Integration risk refers to the possibility of the gene delivery cargo to integrate into the host genome and cause unwanted effects, such as insertional mutagenesis, gene silencing, or oncogenesis. Integration risk is important for gene delivery safety and ethics. mRNA and DNA have different integration risk profiles for non-viral gene delivery methods. mRNA is non-integrative, as it does not enter the nucleus and does not have the enzymes or the sequences to integrate into the host genome. mRNA delivery does not pose any integration risk, and it is considered safe and ethical gene delivery method. DNA is integrative, as it can enter the nucleus and integrate into the host genome by non-homologous end joining or homologous recombination. DNA delivery poses a high integration risk, and it can cause serious and irreversible effects on the host cells and the organism. Therefore, DNA delivery requires more control and prevention of integration risk than mRNA delivery. For example, DNA delivery can use episomal vectors, such as plasmids or minicircles, to avoid integration into the host genome and maintain extrachromosomal expression. DNA delivery can also use site-specific integration systems, such as zinc finger nucleases, transcription activator-like effector nucleases, or clustered regularly interspaced short palindromic repeats, to target the integration into safe and specific genomic loci.

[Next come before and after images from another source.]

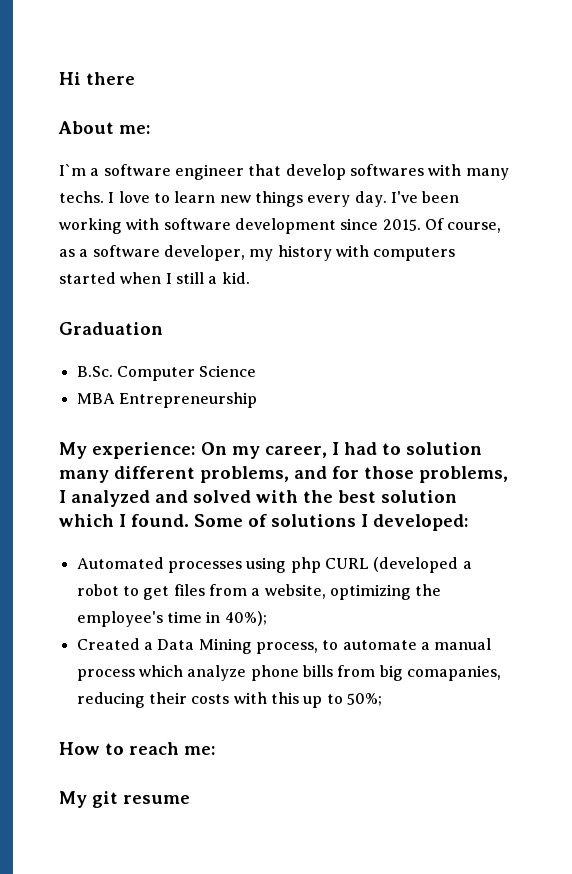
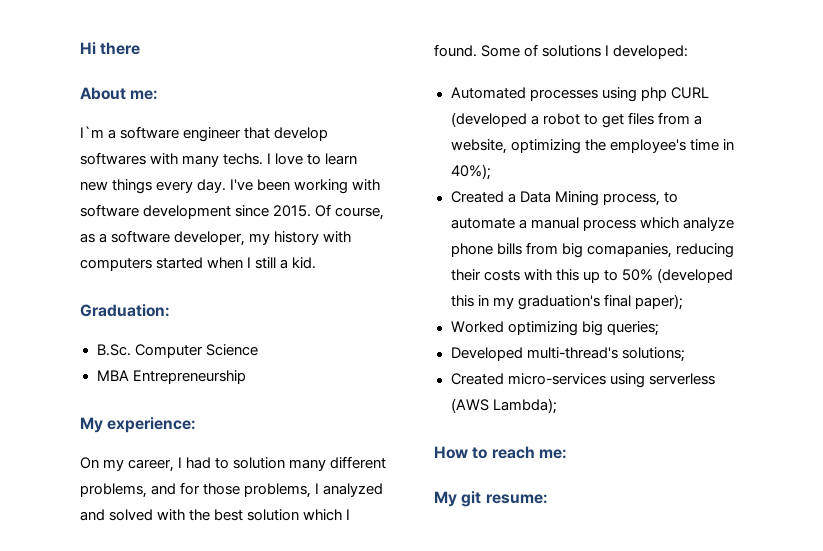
- Graduation
+ Graduation:
- My experience: On my career, I had to solution many different problems, and for those problems, I analyzed and solved with the best solution which I found.
+ My experience:
+ On my career, I had to solution many different problems, and for those problems, I analyzed and solved with the best solution which I found.
- Created a Data Mining process, to automate a manual process which analyze phone bills from big comapanies, reducing their costs with this up to 50%;
+ Created a Data Mining process, to automate a manual process which analyze phone bills from big comapanies, reducing their costs with this up to 50% (developed this in my graduation's final paper);
+ Worked optimizing big queries;
+ Developed multi-thread's solutions;
+ Created micro-services using serverless (AWS Lambda);
- My git resume
+ My git resume:

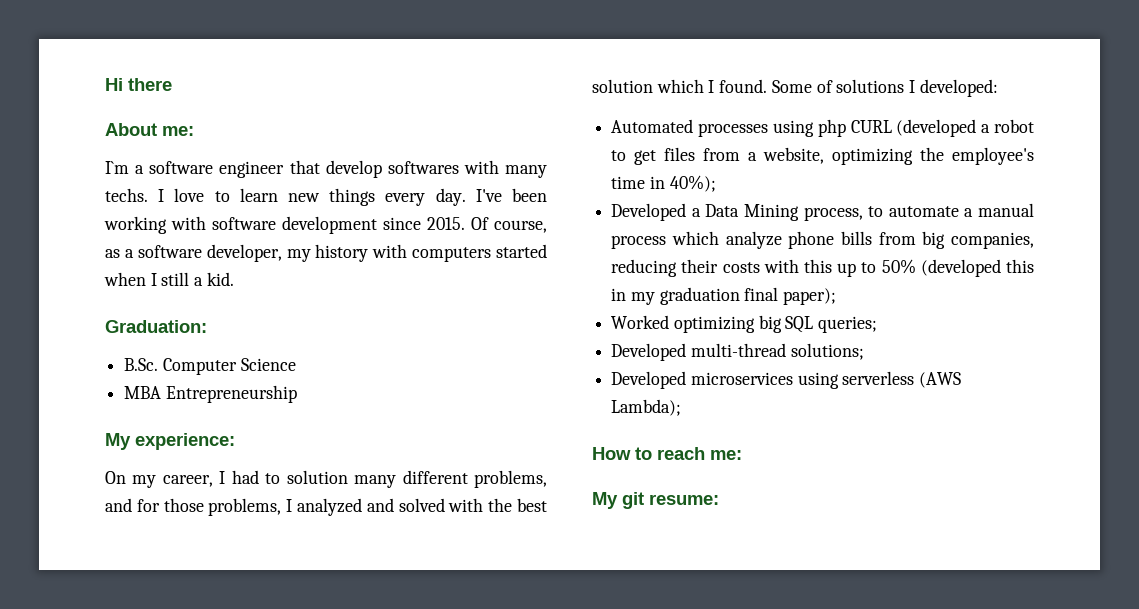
- Created a Data Mining process, to automate a manual process which analyze phone bills from big comapanies, reducing their costs with this up to 50% (developed this in my graduation's final paper);
+ Developed a Data Mining process, to automate a manual process which analyze phone bills from big companies, reducing their costs with this up to 50% (developed this in my graduation final paper);
- Worked optimizing big queries;
+ Worked optimizing big SQL queries;
- Developed multi-thread's solutions;
+ Developed multi-thread solutions;
- Created micro-services using serverless (AWS Lambda);
+ Developed microservices using serverless (AWS Lambda);

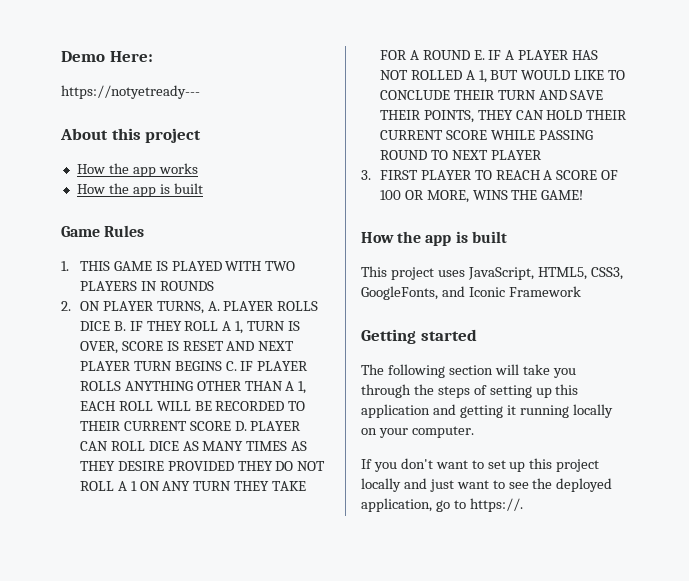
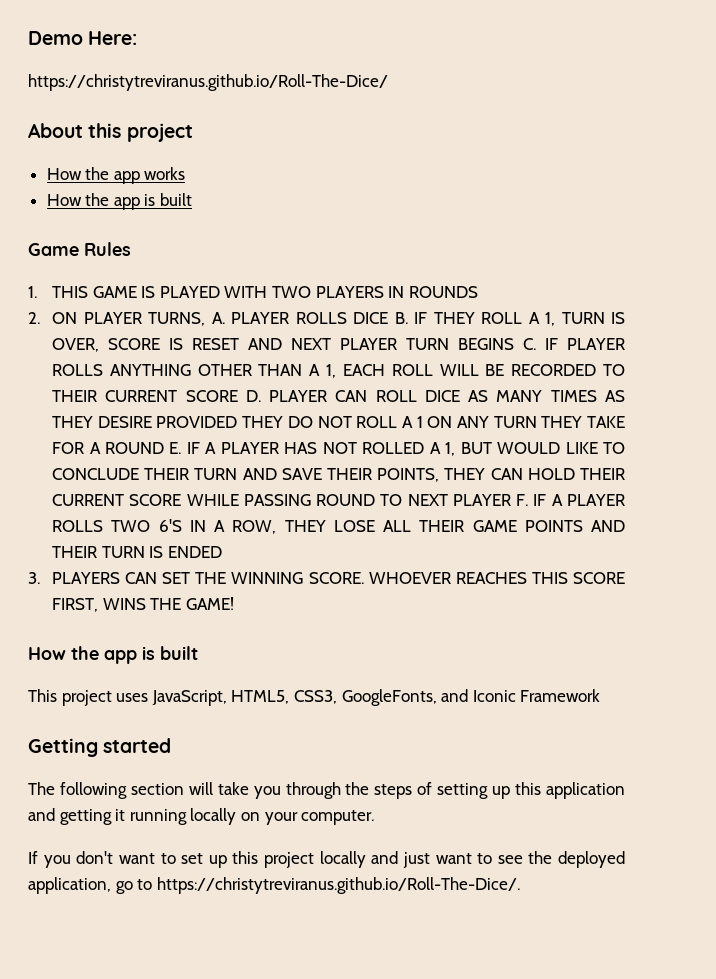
- https://notyetready---
+ https://christytreviranus.github.io/Roll-The-Dice/
- 2. ON PLAYER TURNS, A. PLAYER ROLLS DICE B. IF THEY ROLL A 1, TURN IS OVER, SCORE IS RESET AND NEXT PLAYER TURN BEGINS C. IF PLAYER ROLLS ANYTHING OTHER THAN A 1, EACH ROLL WILL BE RECORDED TO THEIR CURRENT SCORE D. PLAYER CAN ROLL DICE AS MANY TIMES AS THEY DESIRE PROVIDED THEY DO NOT ROLL A 1 ON ANY TURN THEY TAKE FOR A ROUND E. IF A PLAYER HAS NOT ROLLED A 1, BUT WOULD LIKE TO CONCLUDE THEIR TURN AND SAVE THEIR POINTS, THEY CAN HOLD THEIR CURRENT SCORE WHILE PASSING ROUND TO NEXT PLAYER
- 3. FIRST PLAYER TO REACH A SCORE OF 100 OR MORE, WINS THE GAME!
+ 2. ON PLAYER TURNS, A. PLAYER ROLLS DICE B. IF THEY ROLL A 1, TURN IS OVER, SCORE IS RESET AND NEXT PLAYER TURN BEGINS C. IF PLAYER ROLLS ANYTHING OTHER THAN A 1, EACH ROLL WILL BE RECORDED TO THEIR CURRENT SCORE D. PLAYER CAN ROLL DICE AS MANY TIMES AS THEY DESIRE PROVIDED THEY DO NOT ROLL A 1 ON ANY TURN THEY TAKE FOR A ROUND E. IF A PLAYER HAS NOT ROLLED A 1, BUT WOULD LIKE TO CONCLUDE THEIR TURN AND SAVE THEIR POINTS, THEY CAN HOLD THEIR CURRENT SCORE WHILE PASSING ROUND TO NEXT PLAYER F. IF A PLAYER ROLLS TWO 6'S IN A ROW, THEY LOSE ALL THEIR GAME POINTS AND THEIR TURN IS ENDED
+ 3. PLAYERS CAN SET THE WINNING SCORE. WHOEVER REACHES THIS SCORE FIRST, WINS THE GAME!
- If you don't want to set up this project locally and just want to see the deployed application, go to https://.
+ If you don't want to set up this project locally and just want to see the deployed application, go to https://christytreviranus.github.io/Roll-The-Dice/.

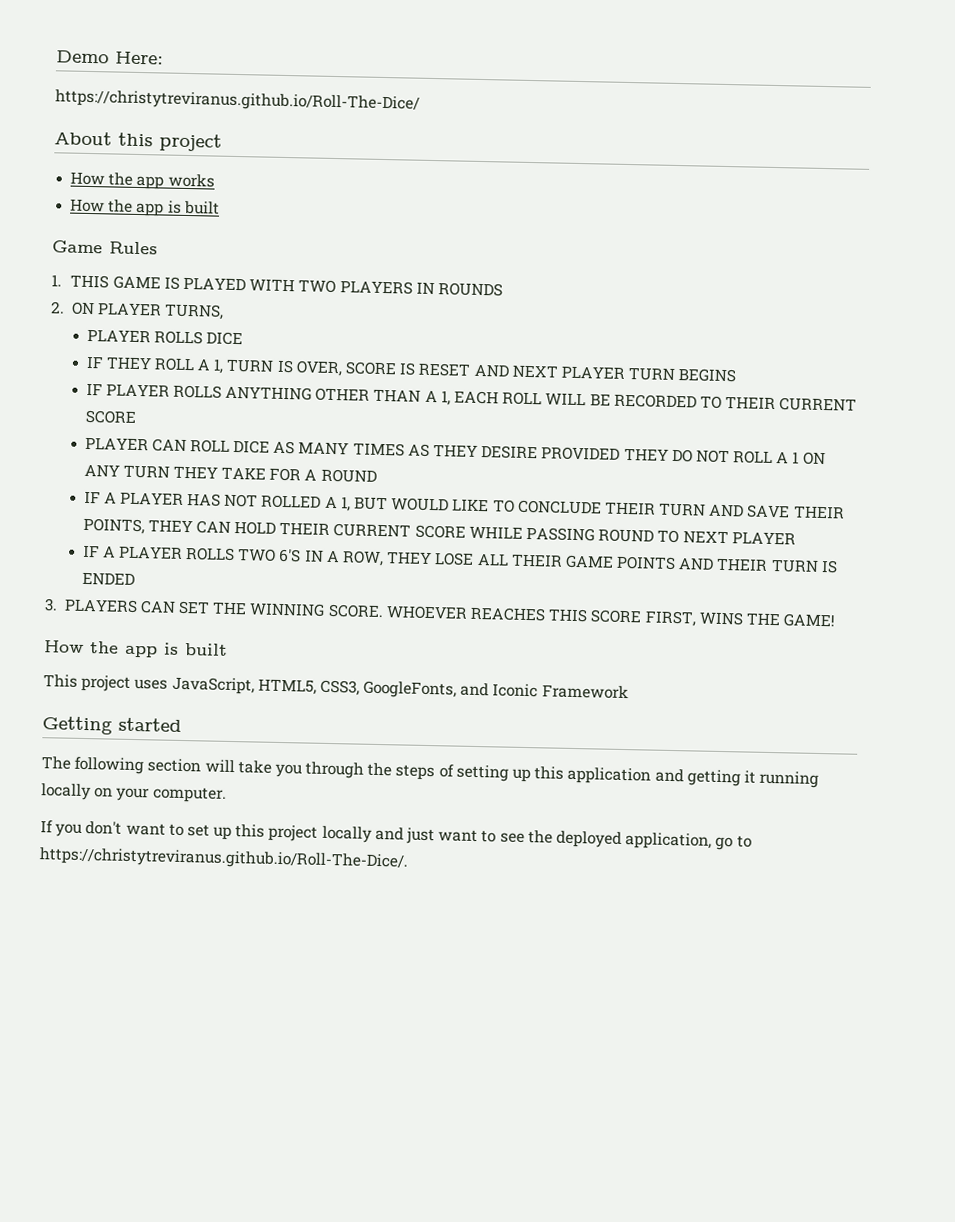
- 2. ON PLAYER TURNS, A. PLAYER ROLLS DICE B. IF THEY ROLL A 1, TURN IS OVER, SCORE IS RESET AND NEXT PLAYER TURN BEGINS C. IF PLAYER ROLLS ANYTHING OTHER THAN A 1, EACH ROLL WILL BE RECORDED TO THEIR CURRENT SCORE D. PLAYER CAN ROLL DICE AS MANY TIMES AS THEY DESIRE PROVIDED THEY DO NOT ROLL A 1 ON ANY TURN THEY TAKE FOR A ROUND E. IF A PLAYER HAS NOT ROLLED A 1, BUT WOULD LIKE TO CONCLUDE THEIR TURN AND SAVE THEIR POINTS, THEY CAN HOLD THEIR CURRENT SCORE WHILE PASSING ROUND TO NEXT PLAYER F. IF A PLAYER ROLLS TWO 6'S IN A ROW, THEY LOSE ALL THEIR GAME POINTS AND THEIR TURN IS ENDED
+ 2. ON PLAYER TURNS,
+ PLAYER ROLLS DICE
+ IF THEY ROLL A 1, TURN IS OVER, SCORE IS RESET AND NEXT PLAYER TURN BEGINS
+ IF PLAYER ROLLS ANYTHING OTHER THAN A 1, EACH ROLL WILL BE RECORDED TO THEIR CURRENT SCORE
+ PLAYER CAN ROLL DICE AS MANY TIMES AS THEY DESIRE PROVIDED THEY DO NOT ROLL A 1 ON ANY TURN THEY TAKE FOR A ROUND
+ IF A PLAYER HAS NOT ROLLED A 1, BUT WOULD LIKE TO CONCLUDE THEIR TURN AND SAVE THEIR POINTS, THEY CAN HOLD THEIR CURRENT SCORE WHILE PASSING ROUND TO NEXT PLAYER
+ IF A PLAYER ROLLS TWO 6'S IN A ROW, THEY LOSE ALL THEIR GAME POINTS AND THEIR TURN IS ENDED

Non-viral gene delivery methods have great potential for mRNA and DNA delivery, as they offer low immunogenicity, low toxicity, easy modification, and large cargo capacity, but they also face challenges such as low efficiency, low specificity, and transient expression. mRNA and DNA delivery have different characteristics and challenges for non-viral gene delivery methods, such as stability, expression duration, immunogenicity, and integration risk. mRNA delivery requires more protection and enhancement of stability and expression duration and more prevention and reduction of immunogenicity than DNA delivery. In addition, DNA delivery requires more control and prevention of integration risk than mRNA delivery. mRNA and DNA delivery have different applications and prospects for non-viral gene delivery methods, such as vaccination, gene editing, and tissue engineering. mRNA delivery is more suitable for applications that require transient and high expression, such as vaccination and gene editing, while DNA delivery is more suitable for applications that require persistent and low expression, such as tissue engineering and gene therapy.